VBA: It only shows ID at Ispect Element - excel

I'm a newbie at VBA programming, and I use it to build macro a in excel. Here is this webpage: http://www.eppraisal.com/home-values/property/14032-s-atlantic-ave-riverdale-il-60827-59143864/
I want to extract the value of $52,920 on the right upper corner. When I select the Inspect Element, this is the following:
<p id="eppraisalval">$52,920</p>
I checked the Page Source, but I couldn't find it. The closest thing I found:
<span id="eppraisal_val" class="valuation-estimates-price ajaxload" data-url="/home-values/property_lookup_eppraisal?a=14032%20S%20Atlantic%20Ave&z=60827&propid=59143864">loading...</span>
I tried the get getElementById("eppraisal_val") and getElementById("eppraisalval"), but none of those worked.
How can I address my code to get that element?

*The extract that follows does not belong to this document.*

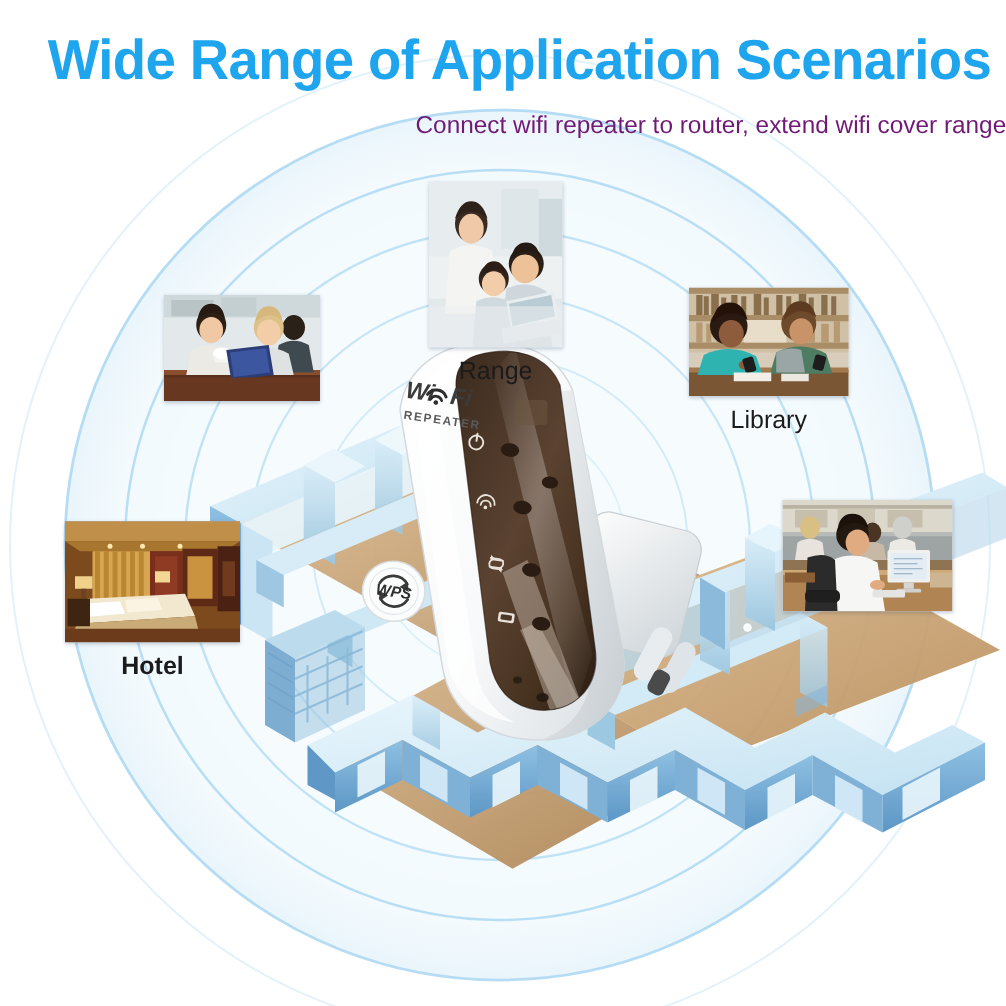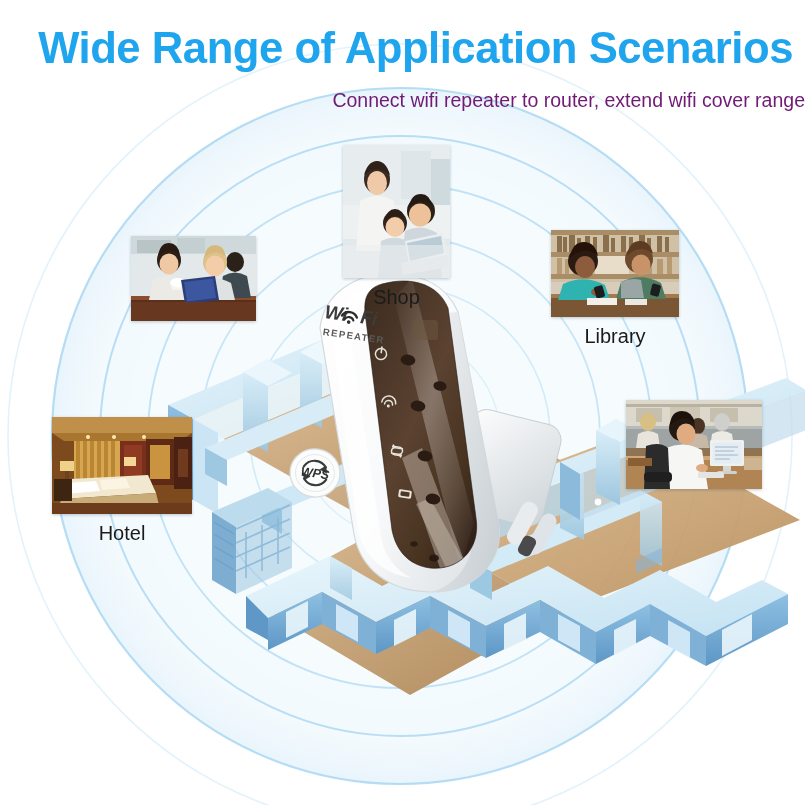"Shop" div.cap { text: Shop -> Range }
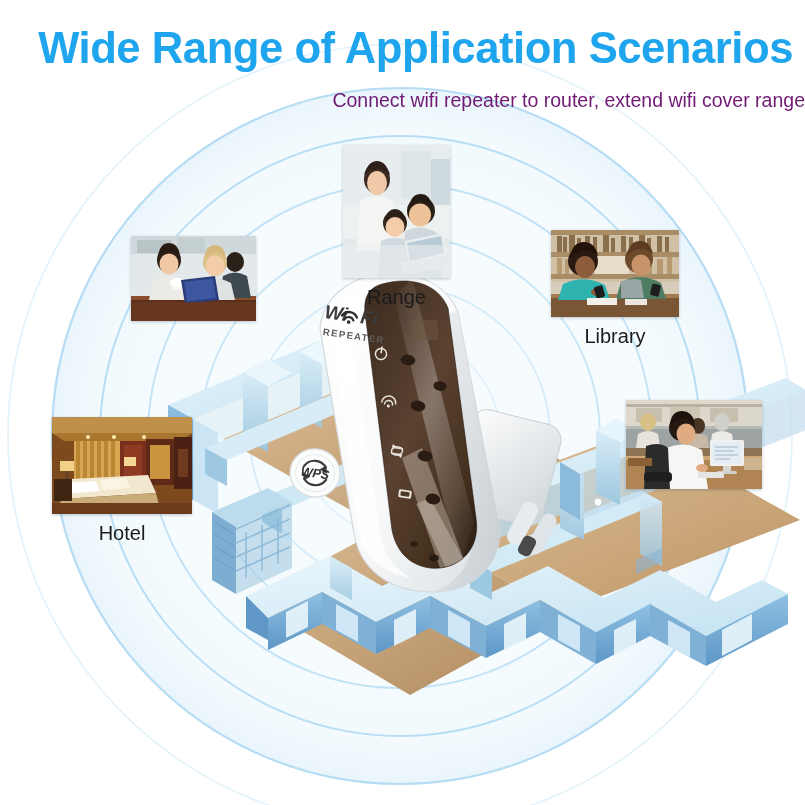"Hotel" #card-hotel { font-weight: none -> bold }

Here is more from the inspect element window, aroun that code:
<span id="eppraisal_val" class="valuation-estimates-price ajaxload" data-url="/home-values/property_lookup_eppraisal?a=14032%20S%20Atlantic%20Ave&z=60827&propid=59143864"><p id="eppraisalval">$52,920</p><p class="main-page-description-small valuation_details" style="display:none;margin-top:5px">Low: $44,982 <br>High: $60,858</p></span>
Here is the shorter version of code I tried:
Sub macroID()
On Error Resume Next
Dim ie As Object
Set ie = CreateObject("internetexplorer.application")
Dim doc As HTMLDocument
Dim valuation As String
Dim val1 As String, val2 As String
Set doc = ie.Document
ie.Visible = True
ie.navigate "http://www.eppraisal.com/home-values/property/14032-s-atlantic-ave-riverdale-il-60827-59143864/"
Do
DoEvents
Loop Until ie.readyState = READYSTATE_COMPLETE
Set doc = ie.Document
valuation = doc.getElementById("eppraisalval")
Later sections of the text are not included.